**Work instructions:** Using the records below, write out again exactly the lines that begin at the line containing "for WPT technologies;" and end at the line containing "- i) that for", and no other lines.

**Records provided:**
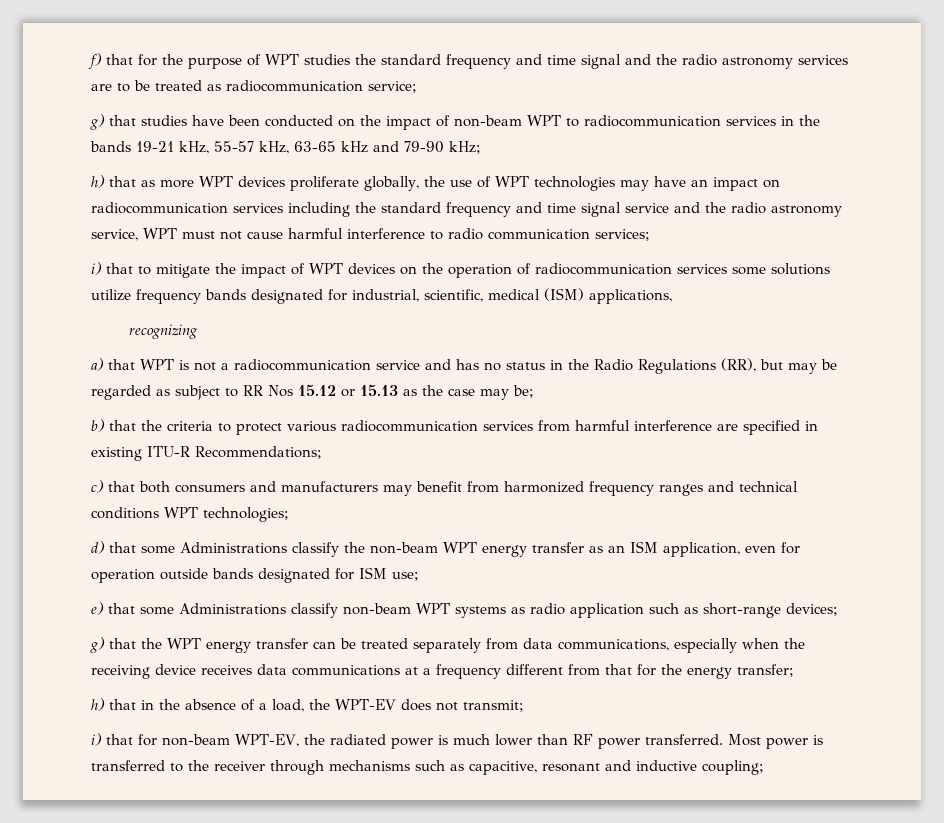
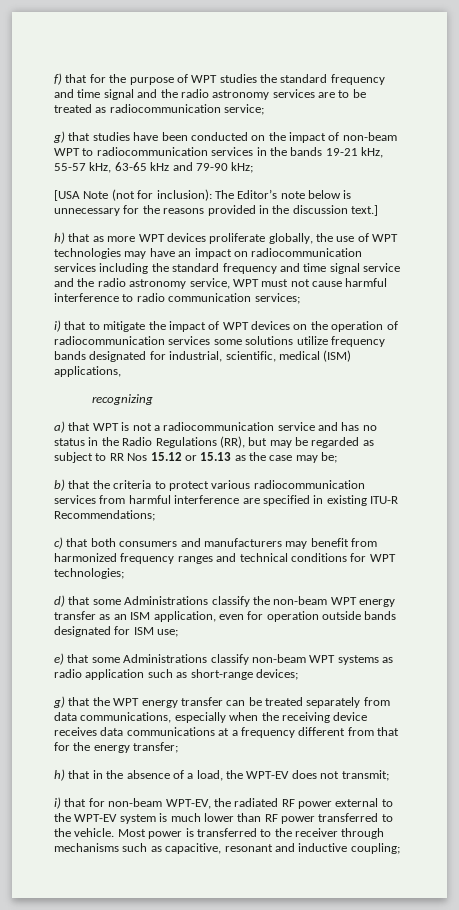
+ [USA Note (not for inclusion): The Editor’s note below is unnecessary for the reasons provided in the discussion text.]
- c) that both consumers and manufacturers may benefit from harmonized frequency ranges and technical conditions WPT technologies;
+ c) that both consumers and manufacturers may benefit from harmonized frequency ranges and technical conditions for WPT technologies;
- i) that for non-beam WPT-EV, the radiated power is much lower than RF power transferred.
+ i) that for non-beam WPT-EV, the radiated RF power external to the WPT-EV system is much lower than RF power transferred to the vehicle.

**Response to the exercise:**
+ c) that both consumers and manufacturers may benefit from harmonized frequency ranges and technical conditions for WPT technologies;
- i) that for non-beam WPT-EV, the radiated power is much lower than RF power transferred.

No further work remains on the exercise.